:: Task directions ::
Search the entries below for "flex", and copy each line where it appears.
** Source material follows **
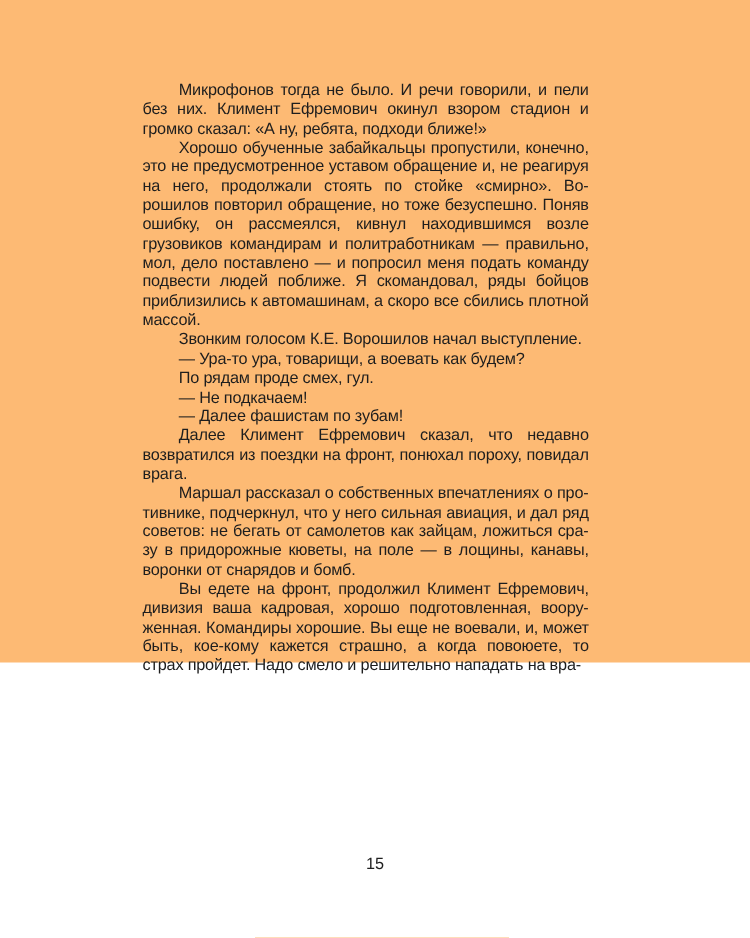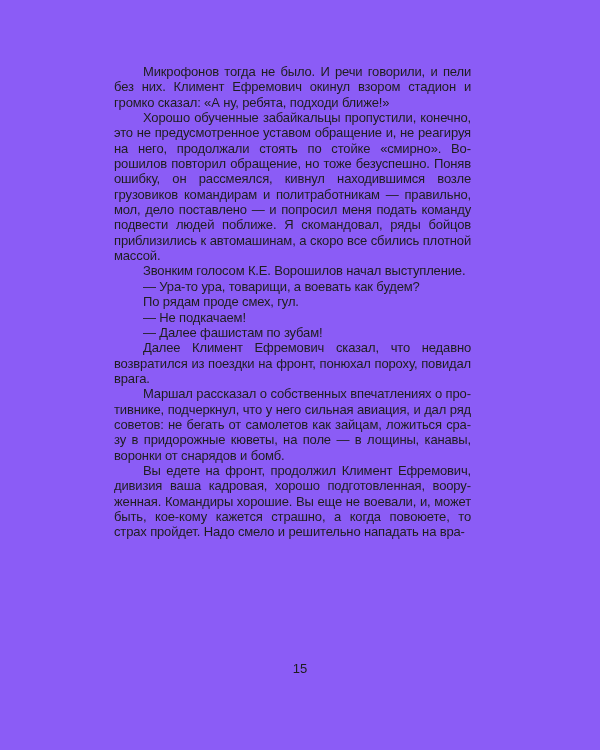--- a/index.html
+++ b/index.html
@@ -1,33 +1,33 @@
 <!DOCTYPE html>
 <html><head>
 <meta charset="utf-8">
 <style>
   html, body { margin: 0; padding: 0; }
   body {
     width: 600px; height: 750px; background: #ffffff; position: relative; overflow: hidden;
   }
   .page {
-    position: absolute; left: 0; top: 0; width: 600px; height: 750px; background: #8b5cf6;
+    position: absolute; left: 0; top: 0; width: 600px; height: 530px; background: #fdba74;
   }
   .text-block {
     position: absolute; left: 114px; top: 64px; width: 357px;
     font-family: "Liberation Sans", sans-serif;
     font-size: 13px; line-height: 15.35px; color: #1e1e1e;
     letter-spacing: -0.15px;
   }
   .text-block p {
     margin: 0; text-align: justify; text-indent: 29px;
     hyphens: manual;
   }
   .page-number {
-    position: absolute; left: 0; width: 600px; top: 661px; text-align: center;
+    position: absolute; left: 0; width: 600px; top: 683px; text-align: center;
     font-family: "Liberation Sans", sans-serif; font-size: 13px; color: #1e1e1e;
     padding-left: 0px;
   }
 </style>
 </head>
 <body>
 
 <div class="page">
   <div class="text-block">
     <p>Микрофонов тогда не было. И речи говорили, и пели без них. Климент Ефремович окинул взором стадион и громко сказал: «А ну, ребята, подходи ближе!»</p>

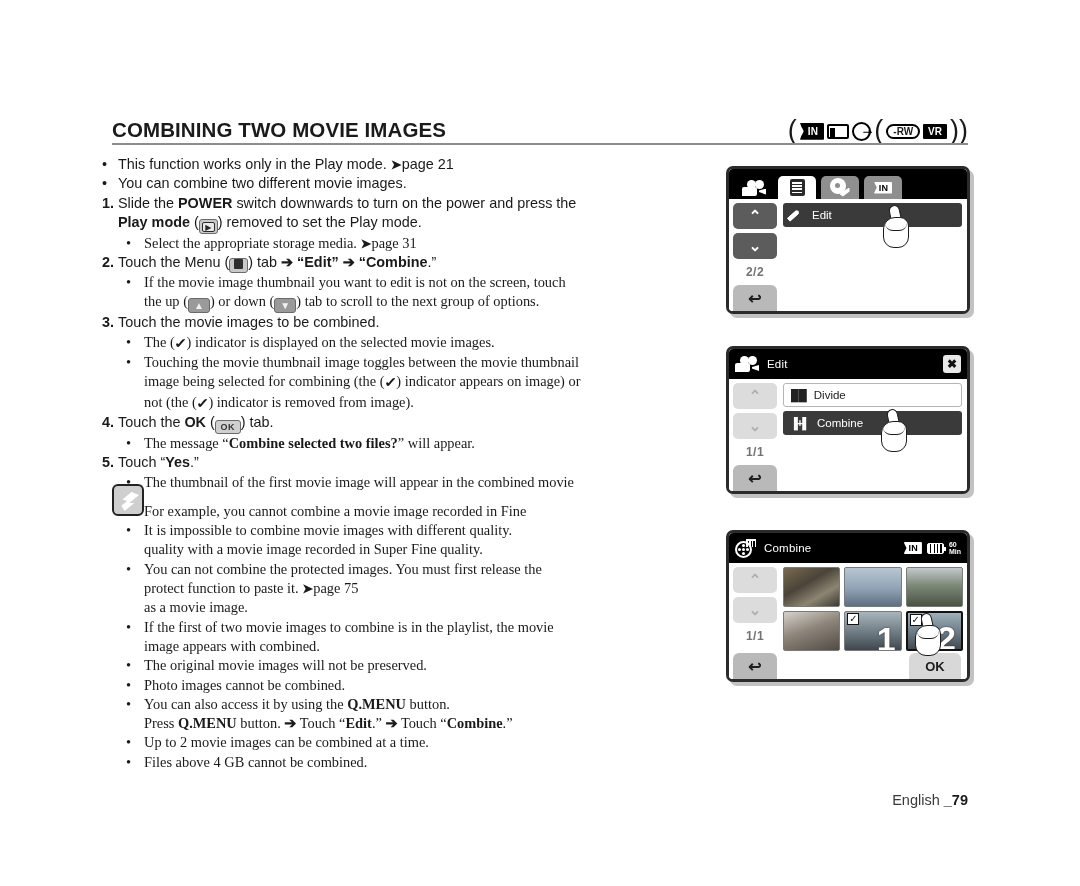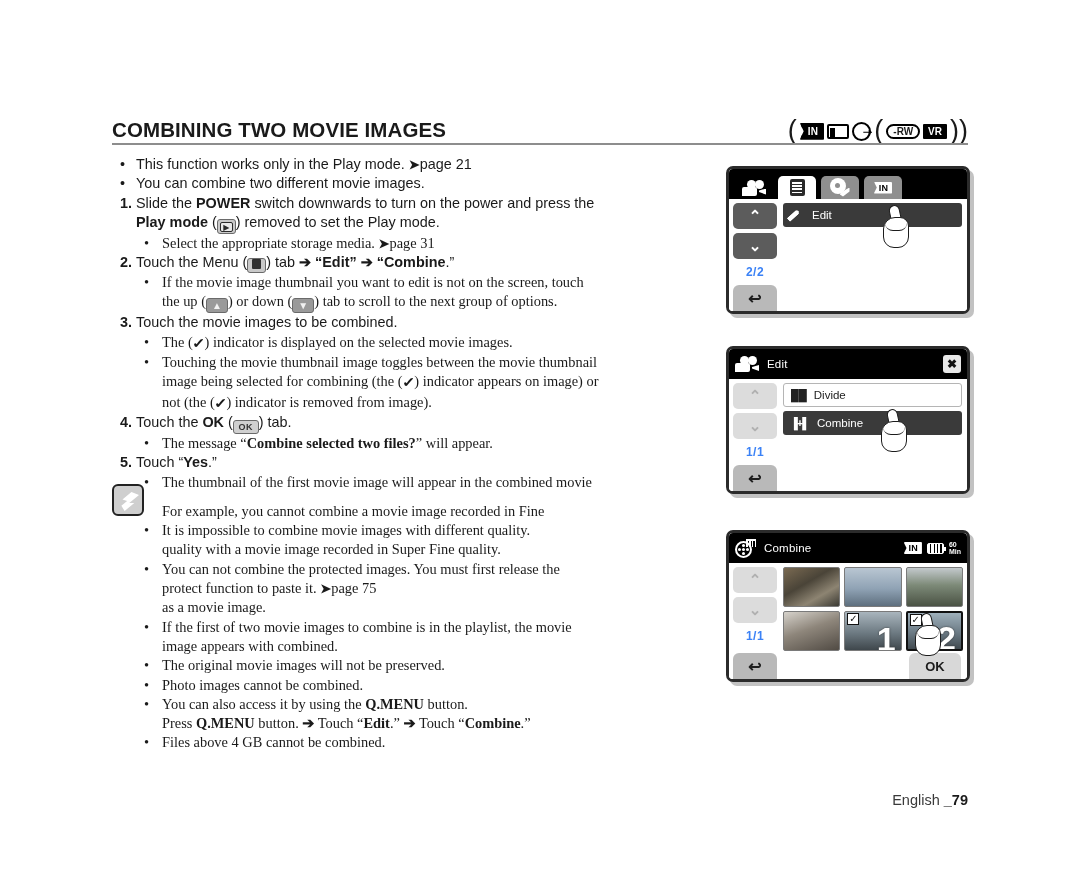--- a/index.html
+++ b/index.html
@@ -53,21 +53,21 @@
   .badge-vr {
     border: 2px solid #000; background:#000; color:#fff;
     font-size: 10px; font-weight: bold; padding: 0 3px; border-radius: 1px;
   }
   .title-rule {
     position: absolute; left: 112px; top: 143px; width: 856px; height: 2px;
     background: #8d8d8d;
   }
 
   
-  .body-col { position: absolute; left: 114px; top: 155px; width: 610px; }
+  .body-col { position: absolute; left: 96px; top: 155px; width: 610px; }
   .line { display: flex; align-items: flex-start; font-size: 14.4px; line-height: 19.3px; }
   .l1 .marker { width: 22px; flex: 0 0 22px; text-align: left; padding-left: 6px; }
   .l1 .txt { flex: 1; }
   .l2 { padding-left: 26px; font-family: Liberation Serif, serif; }
   .l2 .marker { width: 22px; flex: 0 0 22px; padding-left: 4px; }
   .num { font-weight: bold; }
   .b { font-weight: bold; }
   .dot::before { content: "\2022"; }
   .arrow { font-weight: bold; }
 
@@ -200,21 +200,21 @@
   .side-col { position:absolute; left:4px; top:4px; width:44px; }
   .side-btn {
     width:44px; height:26px; border-radius:5px; margin-bottom:4px;
     display:flex; align-items:center; justify-content:center;
     font-size:15px; font-weight:bold;
   }
   .side-btn.dark { background:#5c5c5c; color:#fff; }
   .side-btn.light { background:#dcdcdc; color:#b0b0b0; }
   .page-ind {
     width:44px; text-align:center; font-size:12px; font-weight:bold;
-    color:#3b82f6; margin-top:6px; letter-spacing:.5px;
+    color:#737373; margin-top:6px; letter-spacing:.5px;
   }
   .back-btn {
     position:absolute; left:4px; bottom:0; width:44px; height:26px;
     background:#b9b9b9; border-radius:6px 6px 0 0;
     display:flex; align-items:center; justify-content:center;
     font-size:16px; color:#1f1f1f; font-weight:bold;
   }
 
   .menu-list { position:absolute; left:54px; top:4px; right:5px; }
   .menu-row {
@@ -462,20 +462,24 @@
         <span>You can  also access it by using the </span><span class="b">Q.MENU</span><span> button.</span>
       </span>
     </div>
     <div class="line l2">
       <span class="marker"></span>
       <span class="txt">
         <span>Press </span><span class="b">Q.MENU</span><span> button. </span><span class="arrow">➔</span><span> Touch “</span><span class="b">Edit</span><span>.” </span><span class="arrow">➔</span><span> Touch “</span><span class="b">Combine</span><span>.”</span>
       </span>
     </div>
 
+    <div class="line l2">
+      <span class="marker dot"></span>
+      <span class="txt">Up to 2 movie images can be combined at a time.</span>
+    </div>
     <div class="line l2">
       <span class="marker dot"></span>
       <span class="txt">Files above 4 GB cannot be combined.</span>
     </div>
   </div>
 
   <div class="note-icon"></div>
 
   <div class="lcd" id="screen1">
     <div class="lcd-inner">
** End of Source material **
:: The answer ::
   .line { display: flex; align-items: flex-start; font-size: 14.4px; line-height: 19.3px; }
   .l1 .marker { width: 22px; flex: 0 0 22px; text-align: left; padding-left: 6px; }
   .l1 .txt { flex: 1; }
   .l2 .marker { width: 22px; flex: 0 0 22px; padding-left: 4px; }
     display:flex; align-items:center; justify-content:center;
     display:flex; align-items:center; justify-content:center;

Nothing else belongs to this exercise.